■ **Action item**:
Exactly how many lines of the data below include the string "none"? State the number and nothing more.

■ **Data provided**:
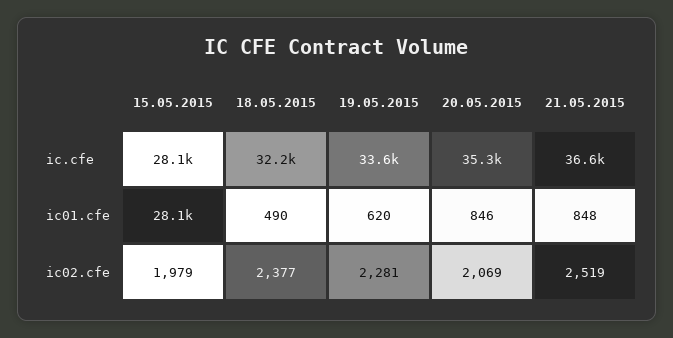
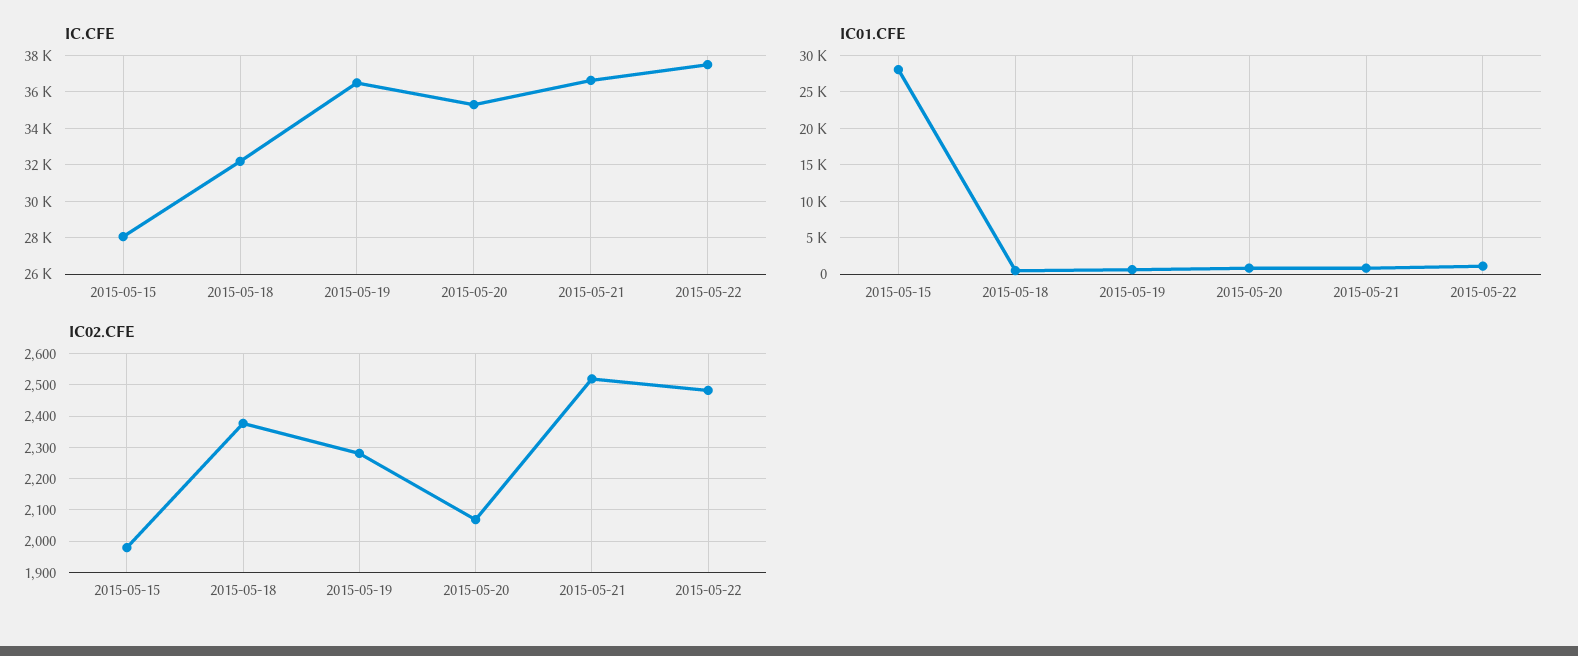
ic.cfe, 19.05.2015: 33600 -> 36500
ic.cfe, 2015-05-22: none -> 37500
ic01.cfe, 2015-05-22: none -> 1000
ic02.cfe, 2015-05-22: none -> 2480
---
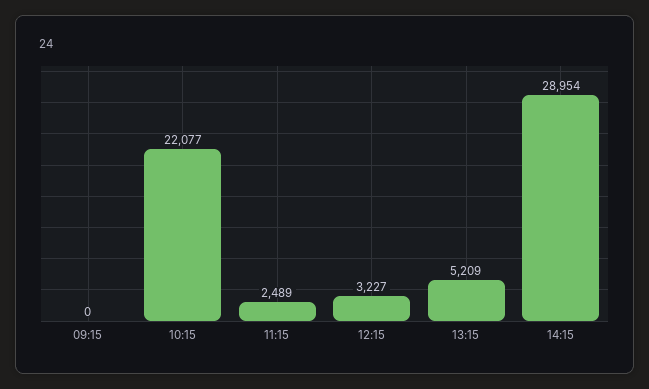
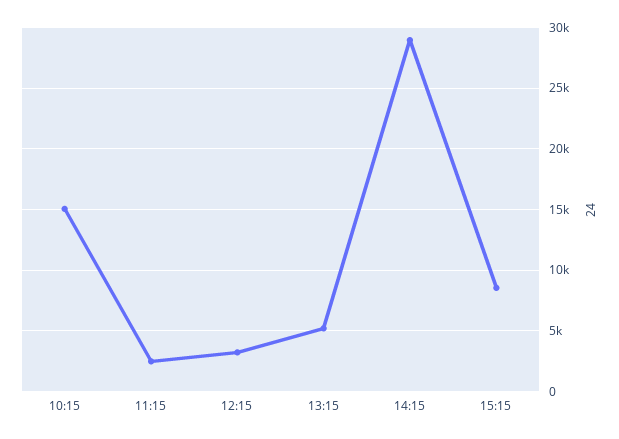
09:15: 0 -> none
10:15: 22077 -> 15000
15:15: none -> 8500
* * *
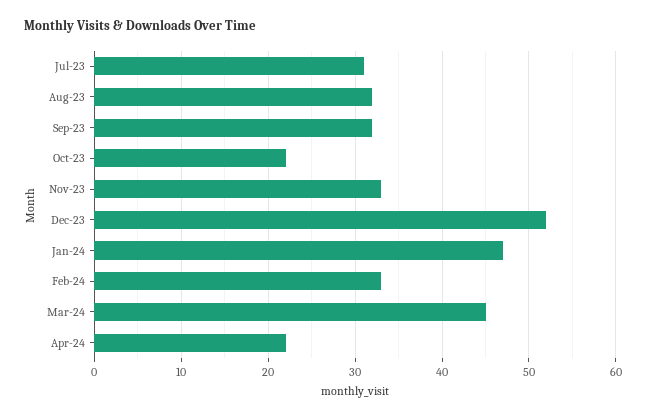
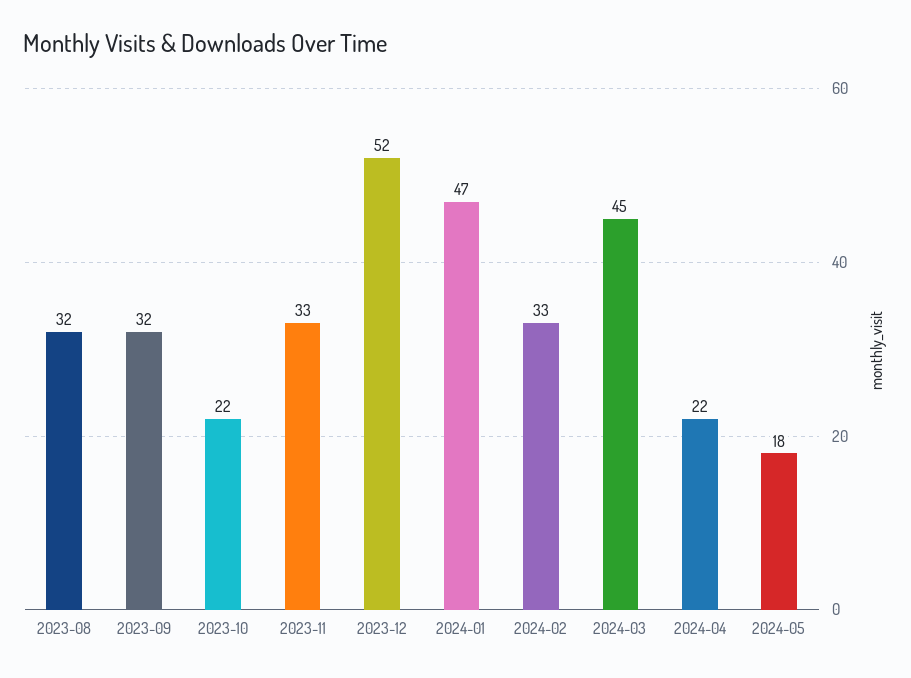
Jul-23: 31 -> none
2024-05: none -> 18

■ **Output**:
7